__The problem__
Below this line is the material. Write out only its lines from the one containing "afinada para parecer igual em espessura." through the one containing "Glifos que requerem", both kept, exactly.

__Exercise data__
------------------------------------

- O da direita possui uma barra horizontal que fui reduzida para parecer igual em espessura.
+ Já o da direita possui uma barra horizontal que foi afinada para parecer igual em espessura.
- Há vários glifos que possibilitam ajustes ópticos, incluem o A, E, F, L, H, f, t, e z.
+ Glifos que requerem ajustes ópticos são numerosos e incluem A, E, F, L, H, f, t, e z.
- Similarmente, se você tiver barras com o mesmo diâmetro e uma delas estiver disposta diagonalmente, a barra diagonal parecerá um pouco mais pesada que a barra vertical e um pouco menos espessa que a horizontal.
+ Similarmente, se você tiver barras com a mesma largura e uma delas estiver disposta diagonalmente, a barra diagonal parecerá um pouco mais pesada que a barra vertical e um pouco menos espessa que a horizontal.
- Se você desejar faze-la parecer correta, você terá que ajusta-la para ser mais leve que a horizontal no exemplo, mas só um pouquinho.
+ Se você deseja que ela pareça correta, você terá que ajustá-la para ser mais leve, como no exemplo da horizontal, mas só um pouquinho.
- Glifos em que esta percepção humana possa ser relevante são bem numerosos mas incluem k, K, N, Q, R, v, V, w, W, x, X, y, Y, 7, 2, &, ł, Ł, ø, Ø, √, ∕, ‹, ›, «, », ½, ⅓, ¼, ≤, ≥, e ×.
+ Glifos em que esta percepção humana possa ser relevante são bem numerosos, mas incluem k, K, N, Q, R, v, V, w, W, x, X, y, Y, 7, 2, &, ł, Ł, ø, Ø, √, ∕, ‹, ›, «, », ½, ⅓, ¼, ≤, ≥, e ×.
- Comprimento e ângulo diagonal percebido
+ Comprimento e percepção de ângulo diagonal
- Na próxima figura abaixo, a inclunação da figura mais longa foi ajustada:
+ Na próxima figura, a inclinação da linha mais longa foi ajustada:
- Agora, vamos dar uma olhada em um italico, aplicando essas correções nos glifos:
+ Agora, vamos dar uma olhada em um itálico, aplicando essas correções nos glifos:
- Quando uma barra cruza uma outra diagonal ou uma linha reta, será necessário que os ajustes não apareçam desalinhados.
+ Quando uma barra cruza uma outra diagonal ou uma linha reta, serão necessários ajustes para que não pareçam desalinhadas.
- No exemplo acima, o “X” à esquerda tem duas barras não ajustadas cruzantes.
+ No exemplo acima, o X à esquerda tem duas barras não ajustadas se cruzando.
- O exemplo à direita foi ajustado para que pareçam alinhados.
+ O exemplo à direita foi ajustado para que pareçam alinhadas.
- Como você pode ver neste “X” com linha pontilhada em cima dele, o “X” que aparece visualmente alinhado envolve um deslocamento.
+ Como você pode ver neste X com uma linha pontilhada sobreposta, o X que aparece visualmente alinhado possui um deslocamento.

------------------------------------

__Problem solution__
+ Já o da direita possui uma barra horizontal que foi afinada para parecer igual em espessura.
- Há vários glifos que possibilitam ajustes ópticos, incluem o A, E, F, L, H, f, t, e z.
+ Glifos que requerem ajustes ópticos são numerosos e incluem A, E, F, L, H, f, t, e z.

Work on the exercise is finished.